Além da ênfase nas diferenças dois outros aspectos estão implícitos nesta estratégia. No primeiro a crença de que a aprendizagem artística se dá através de um processo no qual o fazer e o refletir estão intimamente ligados. Abrange a habilidade crescente de se envolver com um trabalho, examinando-o e apreciando-o sob os múltiplos pontos de vista de quem faz (encontra problemas, vence dificuldades), de quem percebe (reconhece o que está vendo, relembra outras imagens, provoca memórias) e de quem reflete (escolhe, articula conhecimentos, julga). Embora a visita exija concentração e reflexão, é importante que ela seja lúdica e prazerosa.

O outro aspecto implícito na estratégia e que considero muito importante é a capacidade de ficar numa tarefa o tempo suficiente para encontrar onde estão problemas e para inventar maneiras de perseguí-los. A capacidade de desenvolver trabalhos com continuidade e aprofundamento. Falar de demora quando todo o tempo que temos é o tempo da visita parece loucura, e talvez seja. O que acreditamos estar fazendo é, convidar o visitante - através de encontros com o novo, através da "interação que contamina as partes" e possibilita novos encontros com o que já parecia conhecido - a criar demora, a criar processo.
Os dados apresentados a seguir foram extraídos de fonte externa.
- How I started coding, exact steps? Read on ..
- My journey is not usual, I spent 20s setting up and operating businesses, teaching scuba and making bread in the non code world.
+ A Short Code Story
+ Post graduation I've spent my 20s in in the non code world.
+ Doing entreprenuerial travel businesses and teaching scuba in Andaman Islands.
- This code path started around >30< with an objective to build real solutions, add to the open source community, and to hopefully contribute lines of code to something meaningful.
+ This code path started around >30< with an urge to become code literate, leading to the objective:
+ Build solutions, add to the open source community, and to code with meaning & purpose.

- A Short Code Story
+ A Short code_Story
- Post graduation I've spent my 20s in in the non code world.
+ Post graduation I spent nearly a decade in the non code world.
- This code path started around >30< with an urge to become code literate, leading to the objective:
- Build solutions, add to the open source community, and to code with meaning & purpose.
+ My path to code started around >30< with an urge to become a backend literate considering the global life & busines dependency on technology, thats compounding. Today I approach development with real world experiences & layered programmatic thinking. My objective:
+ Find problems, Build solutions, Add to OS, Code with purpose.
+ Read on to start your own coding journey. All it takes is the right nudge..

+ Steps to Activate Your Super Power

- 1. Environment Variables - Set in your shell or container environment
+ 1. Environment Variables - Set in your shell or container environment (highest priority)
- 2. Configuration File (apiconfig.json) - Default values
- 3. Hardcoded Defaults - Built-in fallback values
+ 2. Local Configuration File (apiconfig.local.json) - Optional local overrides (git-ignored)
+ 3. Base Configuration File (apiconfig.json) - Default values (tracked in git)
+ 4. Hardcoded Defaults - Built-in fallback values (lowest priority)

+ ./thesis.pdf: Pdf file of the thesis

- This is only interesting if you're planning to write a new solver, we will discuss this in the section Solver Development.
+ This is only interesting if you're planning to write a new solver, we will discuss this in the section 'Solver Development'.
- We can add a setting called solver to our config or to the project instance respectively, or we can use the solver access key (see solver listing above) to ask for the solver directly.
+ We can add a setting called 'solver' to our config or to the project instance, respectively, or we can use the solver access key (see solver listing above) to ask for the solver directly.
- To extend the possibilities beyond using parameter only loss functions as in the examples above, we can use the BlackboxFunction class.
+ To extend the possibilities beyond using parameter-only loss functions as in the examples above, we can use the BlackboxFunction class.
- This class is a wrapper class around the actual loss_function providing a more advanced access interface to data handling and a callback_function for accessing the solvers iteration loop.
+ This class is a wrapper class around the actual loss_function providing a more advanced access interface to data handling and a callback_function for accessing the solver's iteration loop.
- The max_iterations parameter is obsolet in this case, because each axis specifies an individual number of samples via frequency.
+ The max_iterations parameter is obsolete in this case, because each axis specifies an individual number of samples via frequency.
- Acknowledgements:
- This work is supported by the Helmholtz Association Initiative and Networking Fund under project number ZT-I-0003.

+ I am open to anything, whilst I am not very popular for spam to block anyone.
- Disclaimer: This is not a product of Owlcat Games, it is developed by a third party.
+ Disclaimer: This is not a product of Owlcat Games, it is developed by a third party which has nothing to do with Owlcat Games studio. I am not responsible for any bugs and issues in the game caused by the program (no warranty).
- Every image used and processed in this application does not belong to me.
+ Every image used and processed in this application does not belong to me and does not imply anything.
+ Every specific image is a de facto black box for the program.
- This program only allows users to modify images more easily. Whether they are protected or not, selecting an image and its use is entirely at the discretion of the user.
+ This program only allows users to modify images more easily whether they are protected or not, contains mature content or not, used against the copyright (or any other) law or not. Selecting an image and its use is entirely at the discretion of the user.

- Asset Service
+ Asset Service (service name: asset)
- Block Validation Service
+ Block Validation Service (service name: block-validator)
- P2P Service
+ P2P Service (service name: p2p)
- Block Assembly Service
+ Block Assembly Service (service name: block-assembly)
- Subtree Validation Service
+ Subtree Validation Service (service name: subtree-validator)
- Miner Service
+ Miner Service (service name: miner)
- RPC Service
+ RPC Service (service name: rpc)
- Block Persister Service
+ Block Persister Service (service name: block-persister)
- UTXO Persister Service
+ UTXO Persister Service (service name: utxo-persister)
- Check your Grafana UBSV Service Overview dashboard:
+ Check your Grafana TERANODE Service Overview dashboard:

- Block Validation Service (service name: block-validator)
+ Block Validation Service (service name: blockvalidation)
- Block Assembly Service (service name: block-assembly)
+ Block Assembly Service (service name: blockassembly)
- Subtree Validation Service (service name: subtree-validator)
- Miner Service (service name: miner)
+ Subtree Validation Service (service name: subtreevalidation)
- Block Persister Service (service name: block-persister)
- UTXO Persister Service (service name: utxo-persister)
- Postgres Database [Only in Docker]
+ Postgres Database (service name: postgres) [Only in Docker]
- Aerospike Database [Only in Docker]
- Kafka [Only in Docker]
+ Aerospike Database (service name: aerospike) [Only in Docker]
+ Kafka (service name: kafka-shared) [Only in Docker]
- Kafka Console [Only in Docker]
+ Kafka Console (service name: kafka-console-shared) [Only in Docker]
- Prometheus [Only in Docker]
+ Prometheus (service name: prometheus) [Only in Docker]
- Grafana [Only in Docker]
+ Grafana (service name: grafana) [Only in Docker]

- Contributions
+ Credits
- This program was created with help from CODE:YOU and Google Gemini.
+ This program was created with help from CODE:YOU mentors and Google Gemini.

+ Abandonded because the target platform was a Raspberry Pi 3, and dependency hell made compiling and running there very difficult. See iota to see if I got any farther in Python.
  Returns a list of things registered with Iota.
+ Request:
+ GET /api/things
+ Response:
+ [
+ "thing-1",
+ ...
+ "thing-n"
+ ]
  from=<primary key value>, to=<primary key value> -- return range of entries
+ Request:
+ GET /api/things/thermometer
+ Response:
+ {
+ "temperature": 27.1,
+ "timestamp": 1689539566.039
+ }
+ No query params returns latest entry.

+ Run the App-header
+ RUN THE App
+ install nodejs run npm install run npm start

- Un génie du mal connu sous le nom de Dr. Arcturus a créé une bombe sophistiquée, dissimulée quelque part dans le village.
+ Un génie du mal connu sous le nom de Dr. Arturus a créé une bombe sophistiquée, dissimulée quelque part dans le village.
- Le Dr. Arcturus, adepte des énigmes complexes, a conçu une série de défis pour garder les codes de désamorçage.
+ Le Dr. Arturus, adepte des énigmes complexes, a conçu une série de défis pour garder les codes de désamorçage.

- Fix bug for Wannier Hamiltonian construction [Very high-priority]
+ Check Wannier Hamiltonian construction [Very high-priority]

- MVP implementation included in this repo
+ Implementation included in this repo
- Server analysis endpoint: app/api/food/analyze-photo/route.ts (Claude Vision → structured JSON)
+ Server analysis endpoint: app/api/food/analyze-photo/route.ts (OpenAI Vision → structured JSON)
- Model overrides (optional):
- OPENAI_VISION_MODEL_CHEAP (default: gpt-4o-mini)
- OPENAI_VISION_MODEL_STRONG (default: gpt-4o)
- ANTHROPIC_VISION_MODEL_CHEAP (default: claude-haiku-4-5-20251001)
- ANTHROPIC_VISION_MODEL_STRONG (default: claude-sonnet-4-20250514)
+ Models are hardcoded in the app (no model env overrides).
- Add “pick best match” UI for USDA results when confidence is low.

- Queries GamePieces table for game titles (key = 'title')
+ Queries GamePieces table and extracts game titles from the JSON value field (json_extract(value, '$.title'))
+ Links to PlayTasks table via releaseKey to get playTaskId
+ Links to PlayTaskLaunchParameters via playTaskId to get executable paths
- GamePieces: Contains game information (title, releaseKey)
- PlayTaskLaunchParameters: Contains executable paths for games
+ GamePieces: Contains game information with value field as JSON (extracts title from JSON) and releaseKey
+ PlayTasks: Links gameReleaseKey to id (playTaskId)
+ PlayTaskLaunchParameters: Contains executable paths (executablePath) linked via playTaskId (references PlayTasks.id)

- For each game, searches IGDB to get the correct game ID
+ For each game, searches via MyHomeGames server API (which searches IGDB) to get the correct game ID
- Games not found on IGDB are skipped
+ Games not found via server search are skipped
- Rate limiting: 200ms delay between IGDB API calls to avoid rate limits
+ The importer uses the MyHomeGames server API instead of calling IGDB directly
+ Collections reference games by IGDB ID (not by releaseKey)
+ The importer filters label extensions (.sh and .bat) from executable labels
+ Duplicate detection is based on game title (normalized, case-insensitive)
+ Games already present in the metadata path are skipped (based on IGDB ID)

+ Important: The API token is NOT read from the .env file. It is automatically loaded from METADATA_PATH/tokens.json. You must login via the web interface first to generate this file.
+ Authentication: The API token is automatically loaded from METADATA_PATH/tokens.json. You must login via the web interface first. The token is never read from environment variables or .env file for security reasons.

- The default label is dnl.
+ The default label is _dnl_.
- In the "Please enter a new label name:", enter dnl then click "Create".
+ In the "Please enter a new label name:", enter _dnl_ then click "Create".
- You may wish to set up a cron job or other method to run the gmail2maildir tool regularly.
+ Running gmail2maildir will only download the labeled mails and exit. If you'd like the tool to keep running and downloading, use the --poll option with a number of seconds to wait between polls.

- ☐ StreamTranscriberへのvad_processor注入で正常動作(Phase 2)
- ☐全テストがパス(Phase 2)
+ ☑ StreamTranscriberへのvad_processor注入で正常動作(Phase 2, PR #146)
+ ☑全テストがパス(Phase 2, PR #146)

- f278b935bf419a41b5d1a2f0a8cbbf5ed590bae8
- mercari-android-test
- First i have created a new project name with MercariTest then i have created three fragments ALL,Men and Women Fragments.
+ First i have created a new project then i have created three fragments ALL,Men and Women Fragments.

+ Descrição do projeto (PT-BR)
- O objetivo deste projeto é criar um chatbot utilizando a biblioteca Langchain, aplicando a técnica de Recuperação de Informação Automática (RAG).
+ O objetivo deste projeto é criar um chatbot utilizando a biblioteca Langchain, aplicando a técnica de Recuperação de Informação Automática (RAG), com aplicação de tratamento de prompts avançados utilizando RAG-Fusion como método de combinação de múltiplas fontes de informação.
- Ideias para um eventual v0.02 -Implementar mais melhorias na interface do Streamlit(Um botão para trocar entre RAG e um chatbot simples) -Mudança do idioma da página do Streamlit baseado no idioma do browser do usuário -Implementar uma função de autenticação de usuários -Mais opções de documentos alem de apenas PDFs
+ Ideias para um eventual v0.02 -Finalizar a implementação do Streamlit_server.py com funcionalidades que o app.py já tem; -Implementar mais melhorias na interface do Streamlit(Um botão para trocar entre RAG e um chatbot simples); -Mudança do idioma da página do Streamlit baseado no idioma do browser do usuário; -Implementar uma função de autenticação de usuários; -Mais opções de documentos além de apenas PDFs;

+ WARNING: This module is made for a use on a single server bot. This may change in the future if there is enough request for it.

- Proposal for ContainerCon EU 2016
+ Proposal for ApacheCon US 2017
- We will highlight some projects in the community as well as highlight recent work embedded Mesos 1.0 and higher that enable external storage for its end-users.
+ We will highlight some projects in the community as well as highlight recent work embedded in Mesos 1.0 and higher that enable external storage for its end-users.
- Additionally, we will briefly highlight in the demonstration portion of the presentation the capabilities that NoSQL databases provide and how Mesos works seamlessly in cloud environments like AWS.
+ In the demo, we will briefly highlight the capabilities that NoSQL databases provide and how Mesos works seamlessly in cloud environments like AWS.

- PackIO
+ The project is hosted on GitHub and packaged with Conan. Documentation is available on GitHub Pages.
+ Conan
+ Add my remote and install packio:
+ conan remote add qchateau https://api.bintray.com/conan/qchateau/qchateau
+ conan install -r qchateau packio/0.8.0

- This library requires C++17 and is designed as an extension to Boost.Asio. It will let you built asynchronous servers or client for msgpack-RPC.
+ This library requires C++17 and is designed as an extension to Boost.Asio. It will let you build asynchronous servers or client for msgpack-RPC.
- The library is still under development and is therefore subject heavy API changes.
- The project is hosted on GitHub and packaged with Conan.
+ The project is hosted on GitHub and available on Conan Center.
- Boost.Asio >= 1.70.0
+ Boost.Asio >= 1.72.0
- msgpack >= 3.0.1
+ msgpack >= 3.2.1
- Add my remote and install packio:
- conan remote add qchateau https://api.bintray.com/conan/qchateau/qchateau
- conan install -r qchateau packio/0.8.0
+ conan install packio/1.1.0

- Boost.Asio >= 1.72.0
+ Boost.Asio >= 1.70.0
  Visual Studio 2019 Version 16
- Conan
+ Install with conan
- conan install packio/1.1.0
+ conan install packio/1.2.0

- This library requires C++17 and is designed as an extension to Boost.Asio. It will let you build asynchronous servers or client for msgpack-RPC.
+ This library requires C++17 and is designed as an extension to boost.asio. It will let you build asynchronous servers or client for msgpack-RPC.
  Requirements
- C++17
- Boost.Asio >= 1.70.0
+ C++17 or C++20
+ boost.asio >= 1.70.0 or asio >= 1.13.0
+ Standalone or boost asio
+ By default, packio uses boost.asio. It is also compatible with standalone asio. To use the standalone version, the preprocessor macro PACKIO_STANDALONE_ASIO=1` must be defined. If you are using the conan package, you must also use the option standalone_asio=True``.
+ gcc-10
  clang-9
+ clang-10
A sua visita tem um antes e depois que "fazem parte", que possibilitam a construção e aquisição de conhecimento, que dão significado à experiência.

Um dos princípios que a Conferência da UNESCO em Estocolmo, no ano passado, reconhece é o acesso à vida cultural, e a participação na mesma, como sendo um direito fundamental de indivíduos em todas as comunidades, de acordo com a Declaração Universal dos Direitos Humanos.

Entendo que esta "via de mão dupla" que engloba o direito de acesso à produção e o direito de produzir, está sendo usada por nós quando procuramos desmitificar o museu e valorizar a experiência cultural dos visitantes, criando laços entre sua cultura e os bens culturais a que eles têm acesso através do museu que - acredito - "é um espaço legítimo e potente para a troca de experiências vitais".

Gostaria de terminar com um texto de Umberto Eco que, no fim dos anos 70, era um dos textos favoritos meu e de um grupo de artistas e professores, que tinham em comum a atitude de indagação sobre arte e sua prática pedagógica, e que ergueram comigo a Armação Oficinas de Arte. Diz o texto: "Perguntamo-nos então se a arte contemporânea, educando para a contínua ruptura dos modelos e dos esquemas -escolhendo para modelo e esquema a efemeridade dos modelos e dos esquemas e a necessidade de seu revezamento, não somente de obra para obra, mas dentro de uma mesma obra - não poderia representar um instrumento pedagógico com funções libertadoras; e nesse caso seu discurso iria além do nível do gôsto e das estruturas estéticas, para inserir-se num contexto mais amplo, e indicar ao homem moderno uma possibilidade de recuperação e autonomia."

Era o que eu tinha a dizer sobre: Pós-Modernidade e a Socialização dos Recursos Tecnológicos e Patrimoniais da Arte.